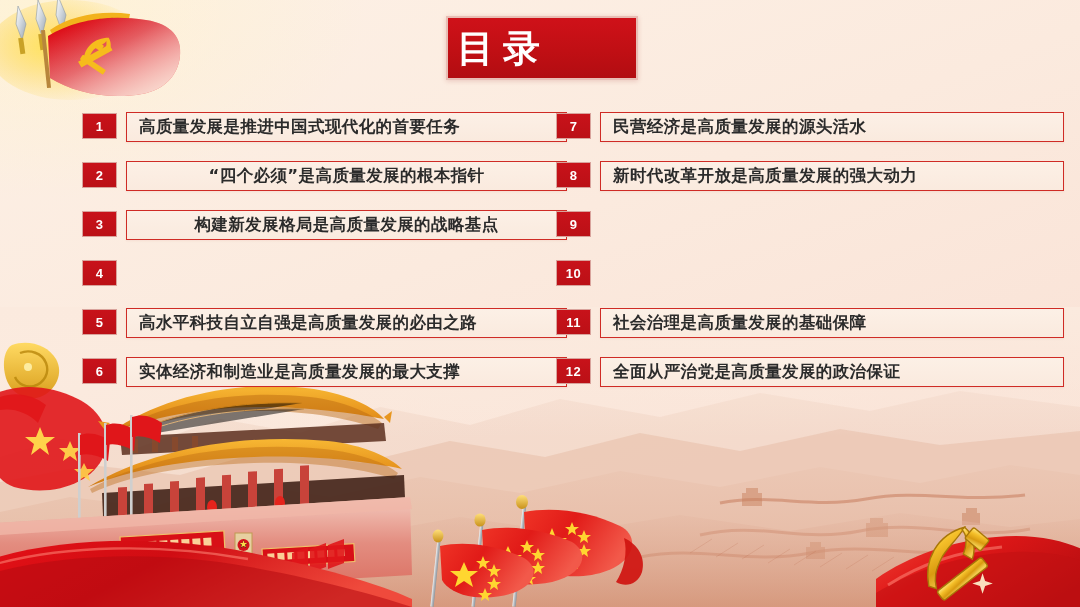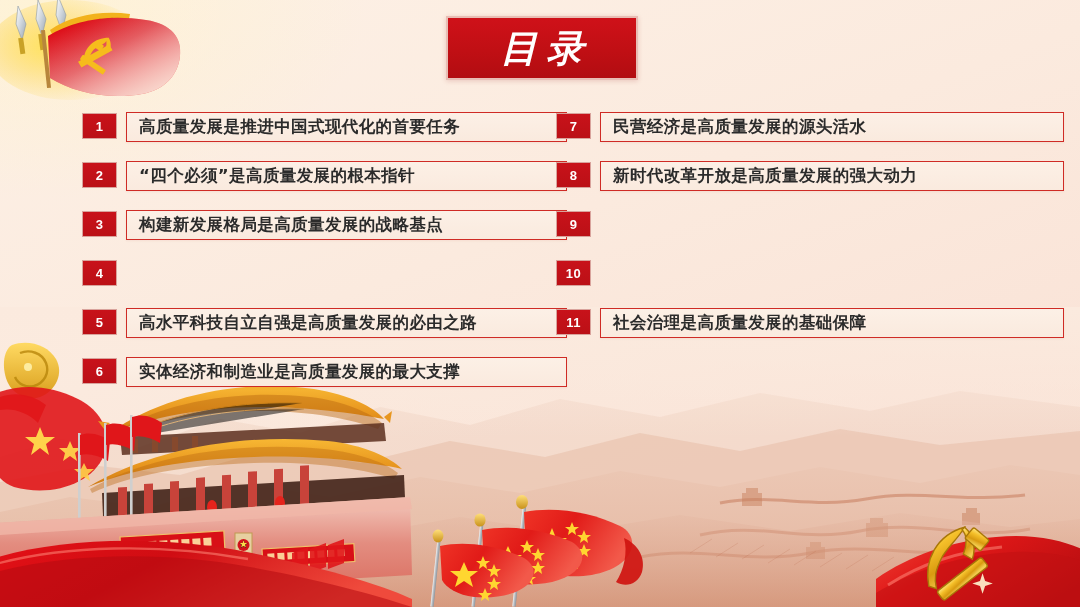--- a/index.html
+++ b/index.html
@@ -41,9 +41,8 @@
     position:absolute;left:446px;top:16px;width:188px;height:60px;
     background:linear-gradient(180deg,#cf1119 0%,#c00f14 55%,#b20d11 100%);
     border:2px solid #e8bdb4;
-    display:flex;align-items:center;justify-content:center;
+    display:flex;align-items:center;justify-content:flex-start;
     box-shadow:0 1px 5px rgba(150,20,20,.18);
-    font-style:italic;
   }
   .title-text{
     color:#fff;font-size:37px;font-weight:700;letter-spacing:9px;

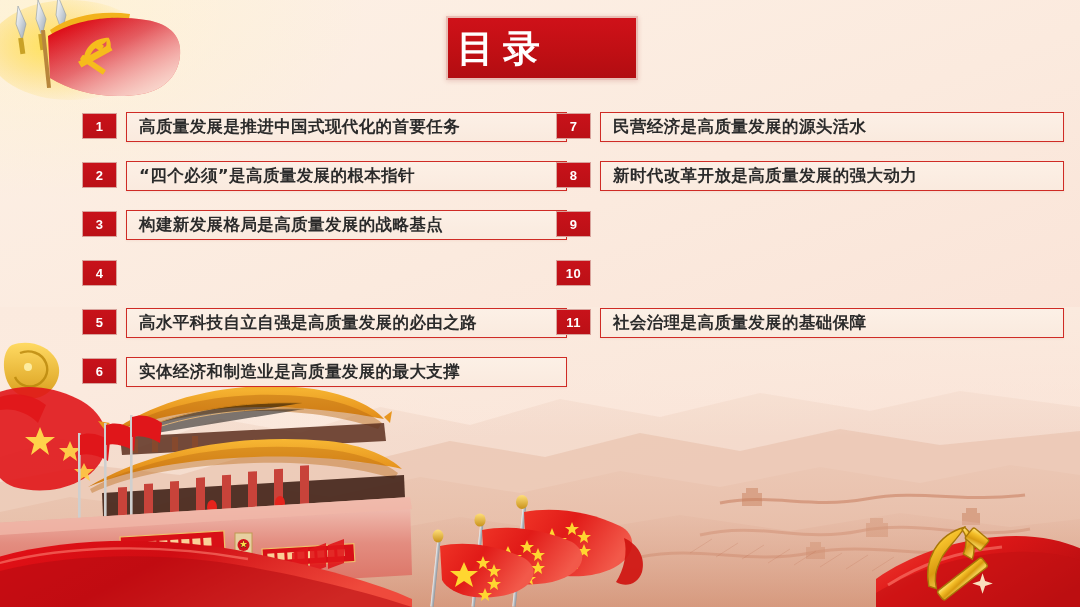--- a/index.html
+++ b/index.html
@@ -81,7 +81,7 @@
     letter-spacing:.4px;line-height:1;
     font-family:"DejaVu Sans","Liberation Sans",sans-serif;
   }
-  .item-text.center{width:100%;}
+  .item-text.center{width:100%;text-align:center;}
 </style>
 </head>
 <body>

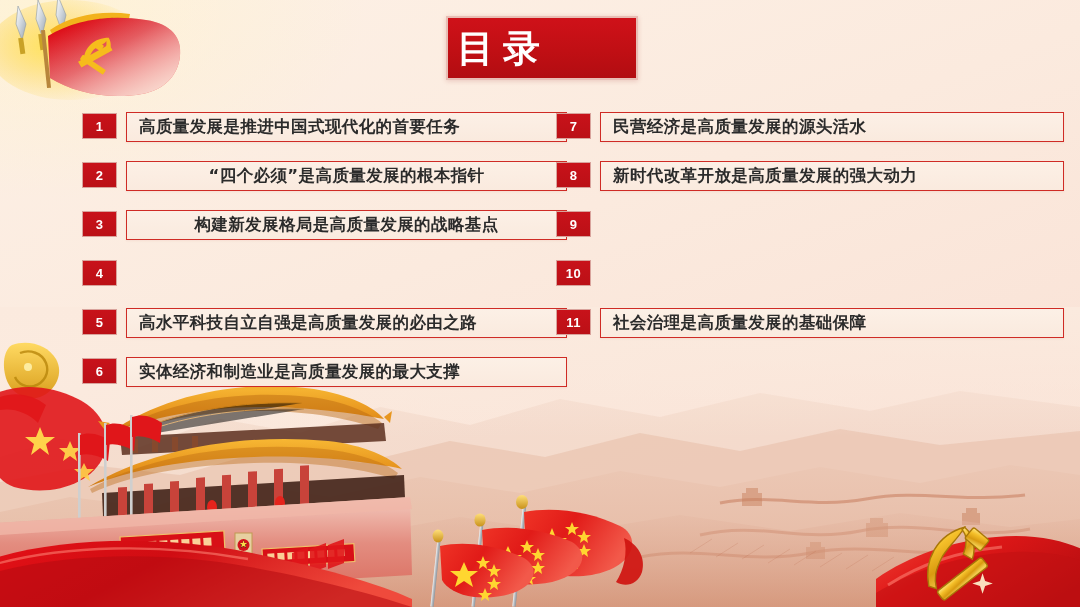--- a/index.html
+++ b/index.html
@@ -517,6 +517,12 @@
           <span class="item-text">社会治理是高质量发展的基础保障</span>
         </div>
       </div>
+      <div class="row">
+        <div class="badge">12</div>
+        <div class="item-box">
+          <span class="item-text">全面从严治党是高质量发展的政治保证</span>
+        </div>
+      </div>
     </div>
 
   </div>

▬▬▬▬▬▬▬▬▬▬

- **Prompt**
Please transcribe every record above exactly as written, leaving out the pictures.

- **Final answer**
--- a/index.html
+++ b/index.html
@@ -41,9 +41,8 @@
     position:absolute;left:446px;top:16px;width:188px;height:60px;
     background:linear-gradient(180deg,#cf1119 0%,#c00f14 55%,#b20d11 100%);
     border:2px solid #e8bdb4;
-    display:flex;align-items:center;justify-content:center;
+    display:flex;align-items:center;justify-content:flex-start;
     box-shadow:0 1px 5px rgba(150,20,20,.18);
-    font-style:italic;
   }
   .title-text{
     color:#fff;font-size:37px;font-weight:700;letter-spacing:9px;

--- a/index.html
+++ b/index.html
@@ -81,7 +81,7 @@
     letter-spacing:.4px;line-height:1;
     font-family:"DejaVu Sans","Liberation Sans",sans-serif;
   }
-  .item-text.center{width:100%;}
+  .item-text.center{width:100%;text-align:center;}
 </style>
 </head>
 <body>

--- a/index.html
+++ b/index.html
@@ -517,6 +517,12 @@
           <span class="item-text">社会治理是高质量发展的基础保障</span>
         </div>
       </div>
+      <div class="row">
+        <div class="badge">12</div>
+        <div class="item-box">
+          <span class="item-text">全面从严治党是高质量发展的政治保证</span>
+        </div>
+      </div>
     </div>
 
   </div>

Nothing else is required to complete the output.